Chronic autoimmune thyroiditis (AIT) is one of the most prevalent autoimmune diseases and affects more than 10% of females and 2% of males. It is a complex and an organ-specific T-cell mediated disease [1].

Etiology of autoimmune thyroiditis combines genetic and environmental factors. Genetic factors dominate, and influence with about 80% on the occurrence of immunity. Some HLA genes (HLA-DR3, HLA-DR4, HLA-DR5 and HLA-DQA) and non-HLA genes (cytotoxic T-lymphocyte antigen 4-CTLA-4, CD40 gene, gene for protein tyrosine phosphatase 22-PTPN22, thyroglobulin and TSH gene) are involved. 20% of etiology is attributed to environmental factors (smoking, iodine intake, selenium deficiency, pollution, infectious conditions, physical and emotional stress) and physiological states (puberty, rapid growth, pregnancy, menopause, aging, female gender) [2, 3].

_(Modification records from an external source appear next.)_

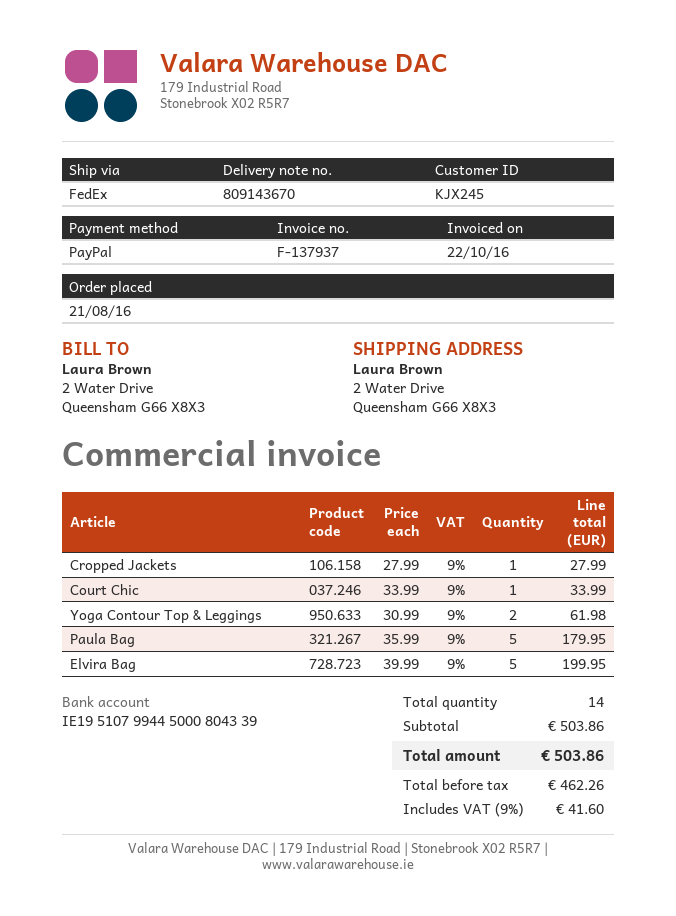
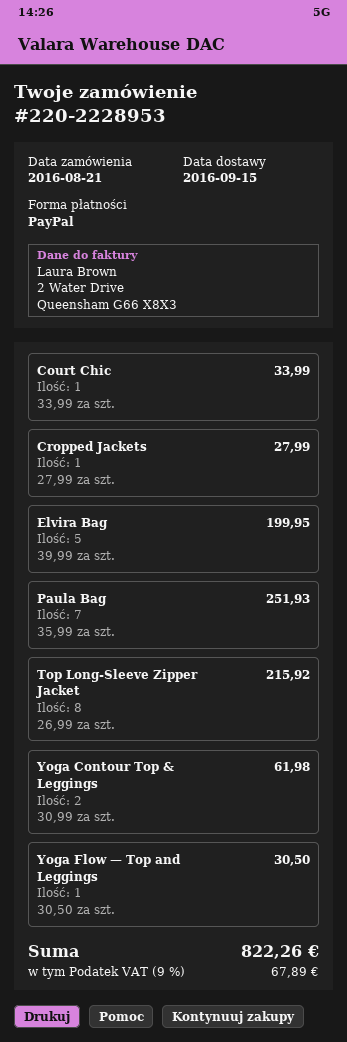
Paula Bag: 5 x 35.99 = 179.95 -> 7 x 35.99 = 251.93
Top Long-Sleeve Zipper Jacket: none -> 8 x 26.99 = 215.92
Yoga Flow — Top and Leggings: none -> 1 x 30.50 = 30.50
tax: 9% = 41.60 -> 9% = 67.89
total: 503.86 -> 822.26

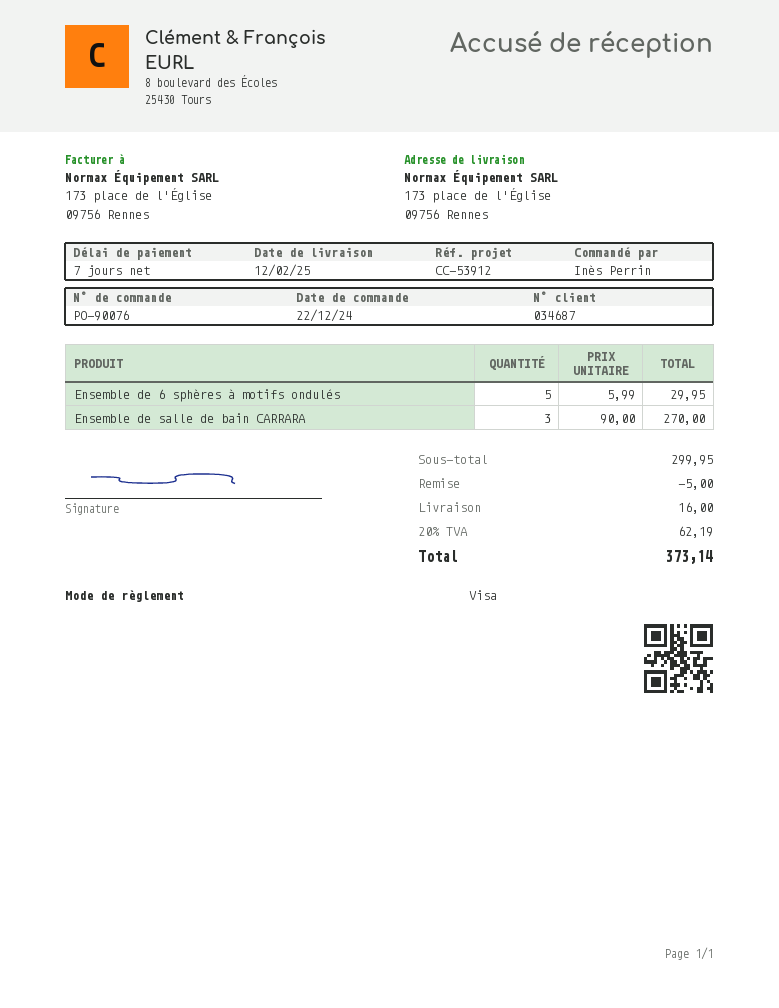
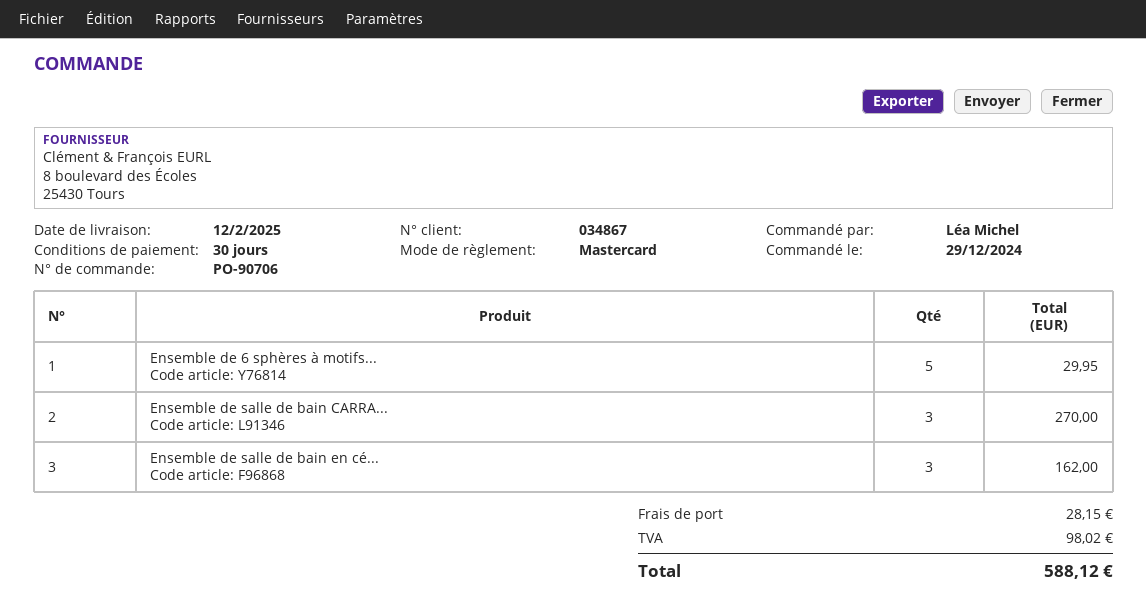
order number: PO-90076 -> PO-90706
order date: 2024-12-22 -> 2024-12-29
payment terms: 7 days -> 30 days
customer number: 034687 -> 034867
ordered by: Inès Perrin -> Léa Michel
payment method: Visa -> Mastercard
Ensemble de salle de bain en cé...: none -> 3 for 162.00
discount: 5.00 -> none
shipping: 16.00 -> 28.15
tax: 62.19 -> 98.02
total: 373.14 -> 588.12

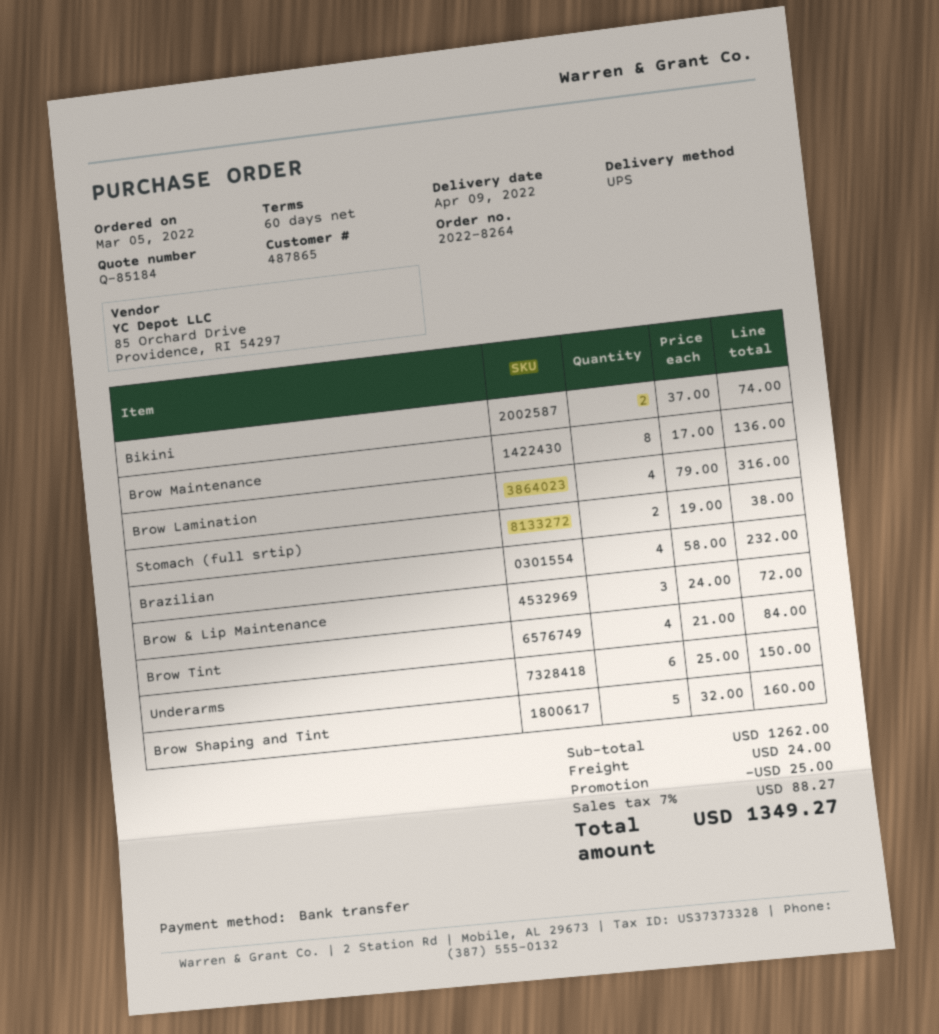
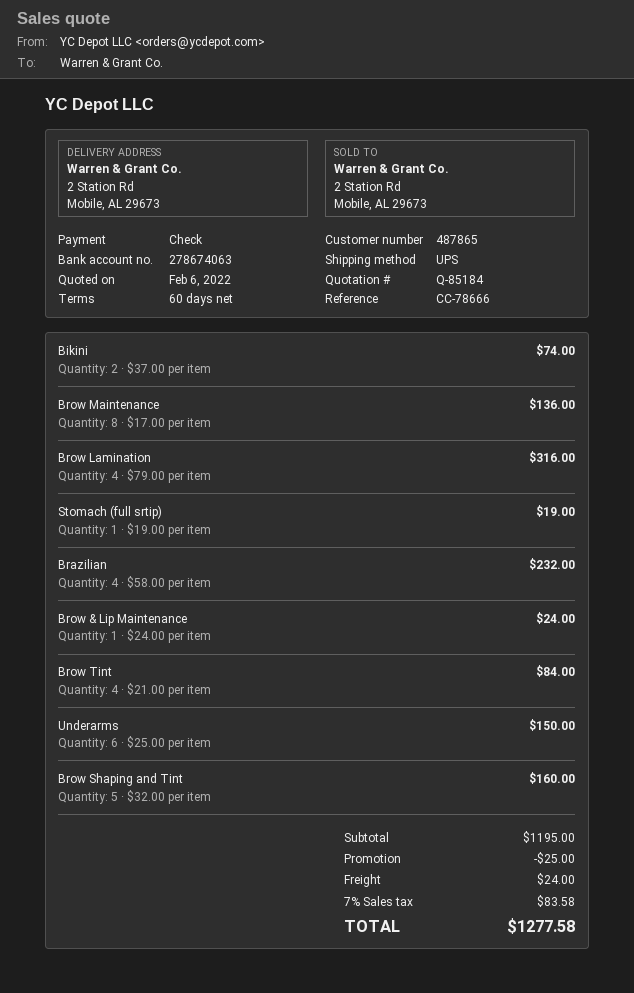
payment method: bank transfer -> cheque
Stomach (full srtip): 2 x 19.00 = 38.00 -> 1 x 19.00 = 19.00
Brow & Lip Maintenance: 3 x 24.00 = 72.00 -> 1 x 24.00 = 24.00
subtotal: 1262.00 -> 1195.00
tax: 7% = 88.27 -> 7% = 83.58
total: 1349.27 -> 1277.58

One of the environmental factors implicated in the etiology of autoimmune thyroiditis is selenium. Se is an important element that exerts its effects through selenoproteins. Selenium was shown to have an important role in lymphocytic chronic thyroiditis. Most authors consider that Se affects the autoimmune system by controlling the production of ROS (Reactive Oxygen Species) and Se supplementation determines a stimulating activity on glutathione peroxidases and thyoreductases. Another path in which Se is involved in autoimmune thyroiditis may be by inhibiting the expression of HLA-DR molecules [4]. There is experimental evidence on the link between Se and T cells (the decrease of antithyroglobulin antibodies is associated with a decline in lymphocytic infiltration of the thyroid after Se supplementation [5].

Current, there are no ways to stop the autoimmune process in chronic thyroiditis; the treatment with levothyroxine only addresses to the consequences of autoimmune aggression. Given current knowledge, the therapy with Se, in order to reduce aggression and prevention of autoimmune thyroid dysfunction, remains the only therapeutic alternative whose effectiveness needs to be supported by more evidence.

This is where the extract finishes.